As of today, those businesses that have not had the four banned plastic products cleared from Bahamas Customs will not be able to receive those items, Senior Environmental Officer at the Ministry of Environment and Housing (MOEH) Dr. Rhianna Neely-Murphy told Guardian Business yesterday.
Neely-Murphy said those banned items are single-use plastics such as plastic bags, straws, food utensils and Styrofoam containers.
“As of December 31, anything that is being banned that is on the dock coming into the country that has not been cleared will not be cleared,” she said.
“January 1, if you haven’t gotten your things off the dock, you won’t get them.”
Neely-Murphy added that the MOEH will have employees monitoring stores and businesses across the country to ensure that they are complying with the ban and with the law.
Stores that already have single-use plastic bags will be allowed to sell those bags from 25 cents to $1, until July 1.
“As of July 1, it will no longer be a Customs enforcement, but we will have even more monitors to ensure that the shelves are cleared of all the items,” Neely-Murphy said.
“Stores will get fined or managers or owners could possibly go to jail if they still carry these things on subsequent offenses.”
On Wednesday, the first day of 2020, the release of balloons into the air will also be an offense.
Environmental officer at the MOEH, Lyndee Bowe, said the ministry has done a lot of ground work to get the word out to the public about the plastic ban.

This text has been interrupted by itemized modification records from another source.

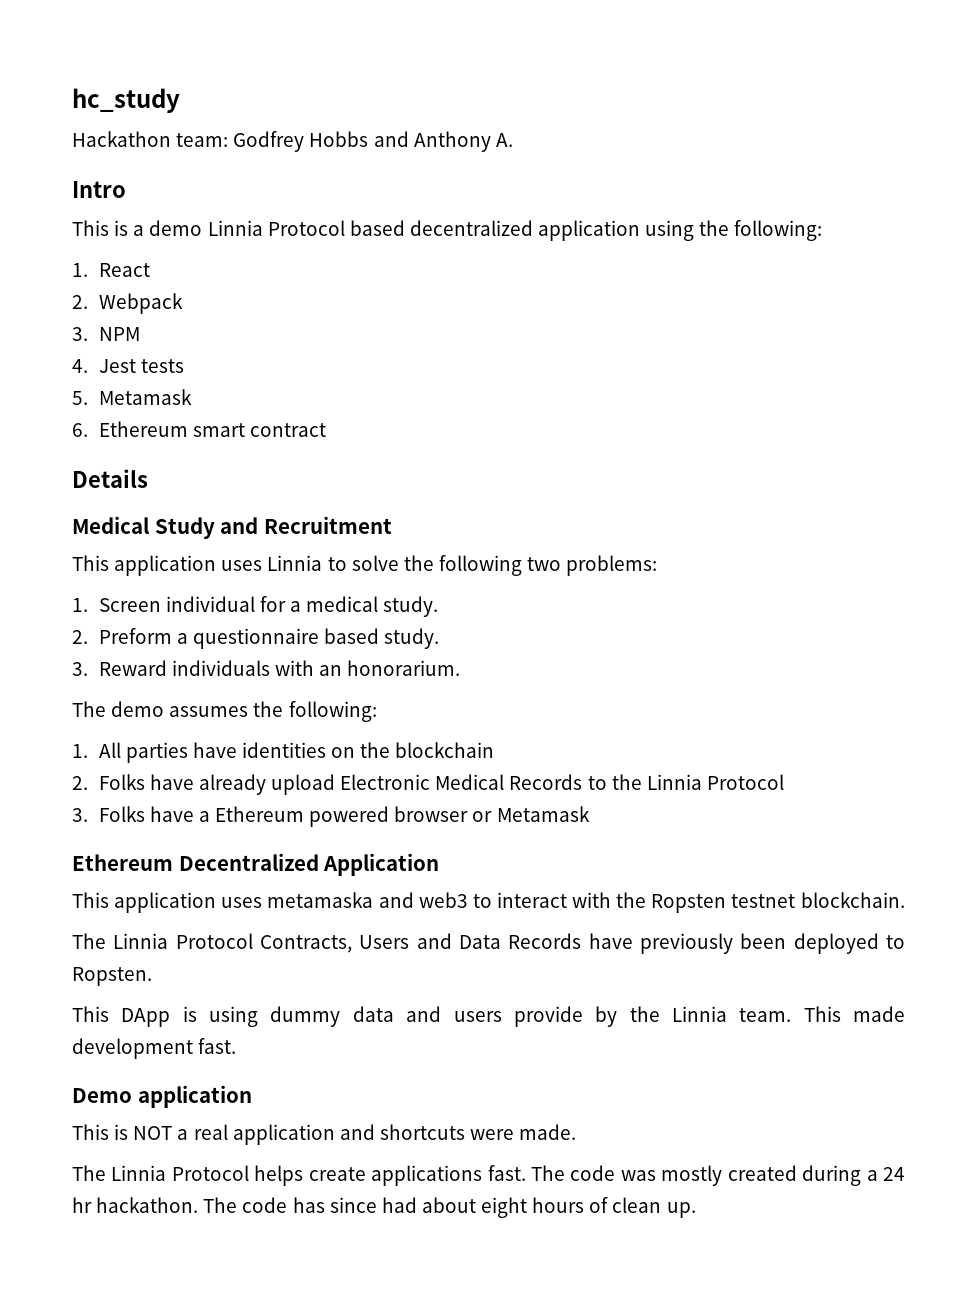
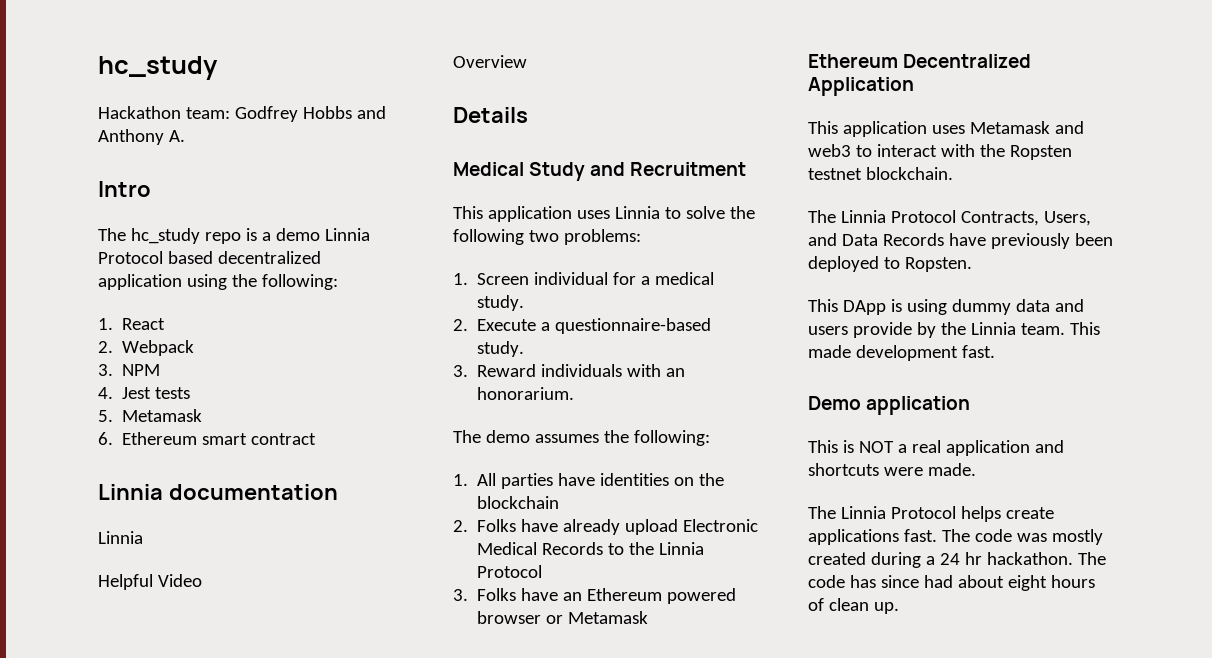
- This is a demo Linnia Protocol based decentralized application using the following:
+ The hc_study repo is a demo Linnia Protocol based decentralized application using the following:
+ Linnia documentation
+ Linnia
+ Helpful Video
+ Overview
- 2. Preform a questionnaire based study.
+ 2. Execute a questionnaire-based study.
- 3. Folks have a Ethereum powered browser or Metamask
+ 3. Folks have an Ethereum powered browser or Metamask
- This application uses metamaska and web3 to interact with the Ropsten testnet blockchain.
+ This application uses Metamask and web3 to interact with the Ropsten testnet blockchain.
- The Linnia Protocol Contracts, Users and Data Records have previously been deployed to Ropsten.
+ The Linnia Protocol Contracts, Users, and Data Records have previously been deployed to Ropsten.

She explained that they have used radio, television, social media, billboards and town hall meetings to reach the public.
“We have been to Grand Bahama and Abaco prior to Dorian,” she said.
“We have had giveaways on Bimini, and traveled to Eleuthera, Exuma and Andros.”
The MOEH has also been handing out reusable bags that they hope Bahamians will begin to use to replace plastic bags.
Neely-Murphy said the ministry has already distributed about 50,000 of the bags.
“Everywhere we go we take the bags,” she said.
According to Neely-Murphy, this ban was important for the MOEH because of its positive impact to the environment and because it aligns with the country’s climate change initiatives.
“All of these plastics make their way into our terrestrial environment and into our marine environment,” she said.
“They ultimately end up in the ocean and in the fish that we eat.
“This is also a part of the government’s climate change response. These bags are made from fossil fuels, [p]lastic bags are made from those products and the burning of those products cause climate change or have led to this human induced climate change that we are experiencing.
“That has allowed for the formation of mega storms like Dorian. Unfortunately, we are in a cycle where we might not be able to prevent another Dorian in my lifetime, but these small steps are going to help other generations to possibly not have to see a Dorian later on.”
“The Bahamas is saying ‘we don’t want climate change’ and this is a response to climate change. So, we are stopping these fossil fuel-based products at our border.”
Bowe said companies like Aliv, REV Cable Bahamas, the Insurance Commission of The Bahamas, and AML Foods have partnered with the MOEH to roll out the plastic ban.
She added that compostable bags will be allowed until 2022 and will also be sold in stores for a fee.
Neely-Murphy said throughout this process, they have found that those Bahamians who do not want to see a ban on plastic bags, have “an abnormal affinity to plastic bags”.